Output the records below in full, word for word; pictures do not belong in it.

Difference listings
#####
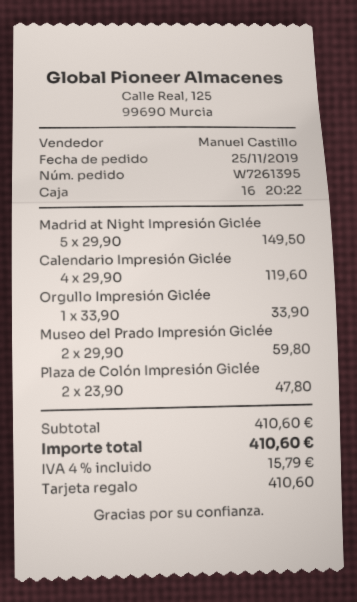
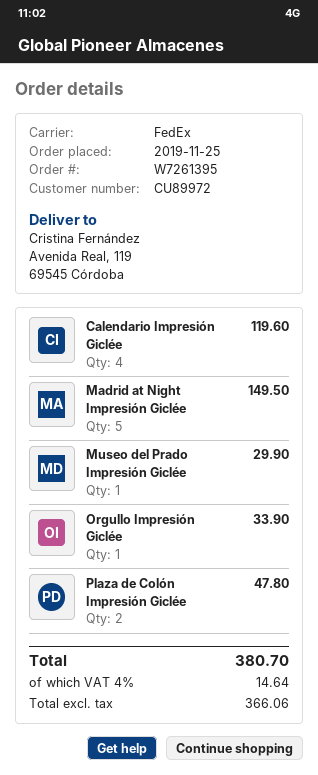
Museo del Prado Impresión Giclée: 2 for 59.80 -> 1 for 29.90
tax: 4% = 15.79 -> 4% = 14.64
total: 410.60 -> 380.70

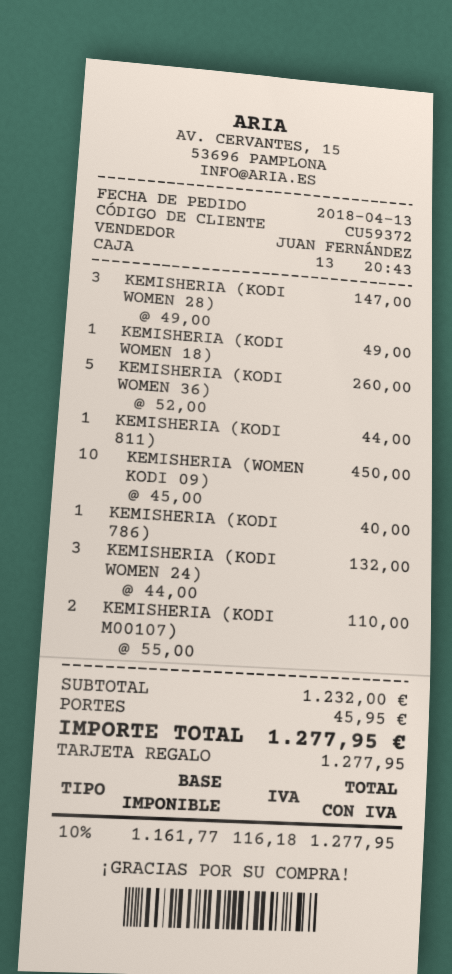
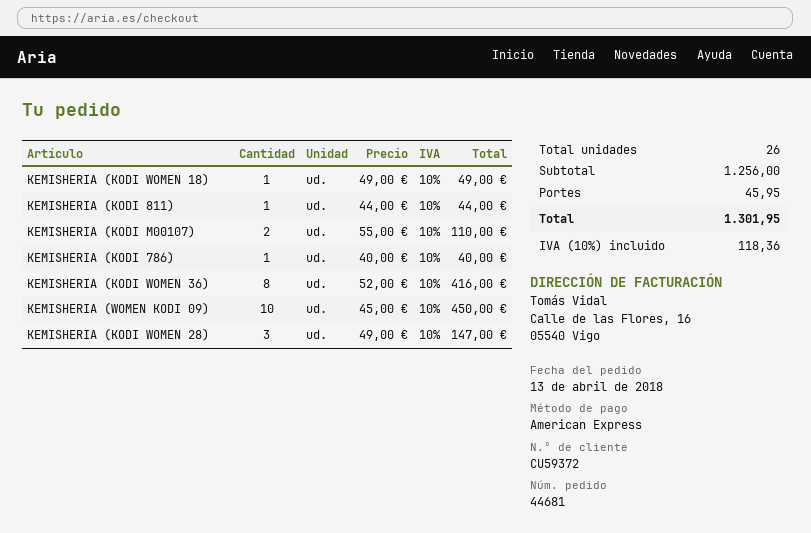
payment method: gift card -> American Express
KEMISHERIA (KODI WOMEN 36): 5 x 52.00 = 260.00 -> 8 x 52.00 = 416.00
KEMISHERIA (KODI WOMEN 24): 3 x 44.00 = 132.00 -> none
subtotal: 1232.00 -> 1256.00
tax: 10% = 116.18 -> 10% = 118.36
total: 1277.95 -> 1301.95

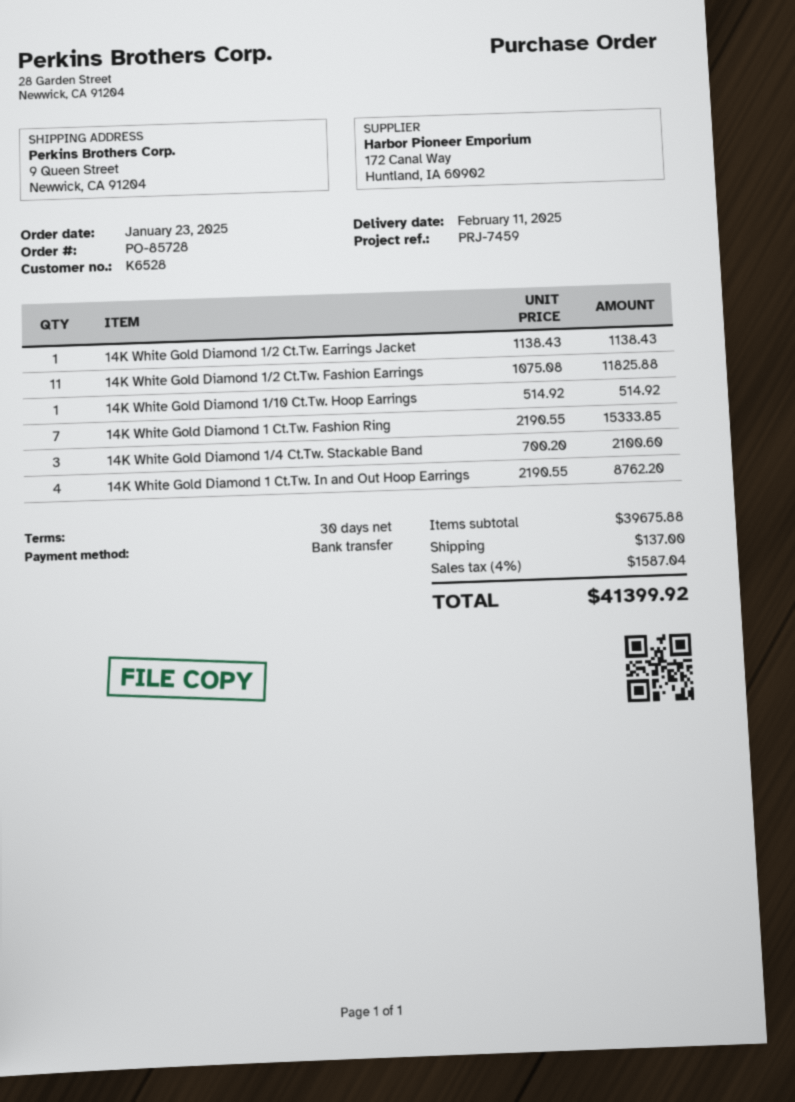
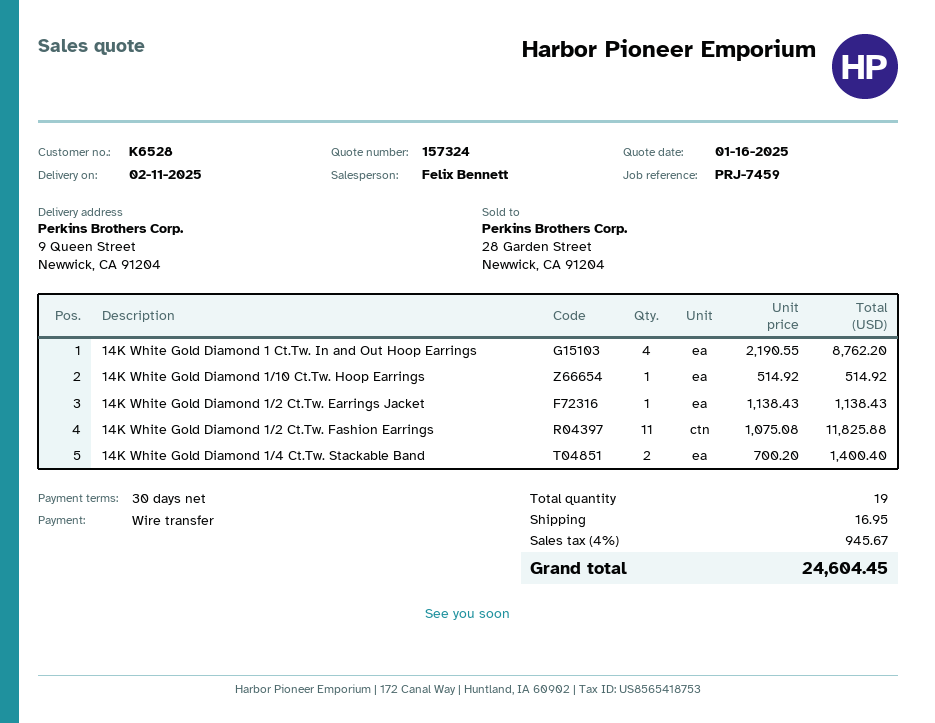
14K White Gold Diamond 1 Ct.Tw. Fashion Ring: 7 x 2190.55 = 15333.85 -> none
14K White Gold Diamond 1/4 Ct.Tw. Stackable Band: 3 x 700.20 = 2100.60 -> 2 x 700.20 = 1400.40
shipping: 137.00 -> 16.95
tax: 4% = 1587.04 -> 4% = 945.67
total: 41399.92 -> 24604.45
#####
◆ **Your solution**:
Museo del Prado Impresión Giclée: 2 for 59.80 -> 1 for 29.90
tax: 4% = 15.79 -> 4% = 14.64
total: 410.60 -> 380.70

payment method: gift card -> American Express
KEMISHERIA (KODI WOMEN 36): 5 x 52.00 = 260.00 -> 8 x 52.00 = 416.00
KEMISHERIA (KODI WOMEN 24): 3 x 44.00 = 132.00 -> none
subtotal: 1232.00 -> 1256.00
tax: 10% = 116.18 -> 10% = 118.36
total: 1277.95 -> 1301.95

14K White Gold Diamond 1 Ct.Tw. Fashion Ring: 7 x 2190.55 = 15333.85 -> none
14K White Gold Diamond 1/4 Ct.Tw. Stackable Band: 3 x 700.20 = 2100.60 -> 2 x 700.20 = 1400.40
shipping: 137.00 -> 16.95
tax: 4% = 1587.04 -> 4% = 945.67
total: 41399.92 -> 24604.45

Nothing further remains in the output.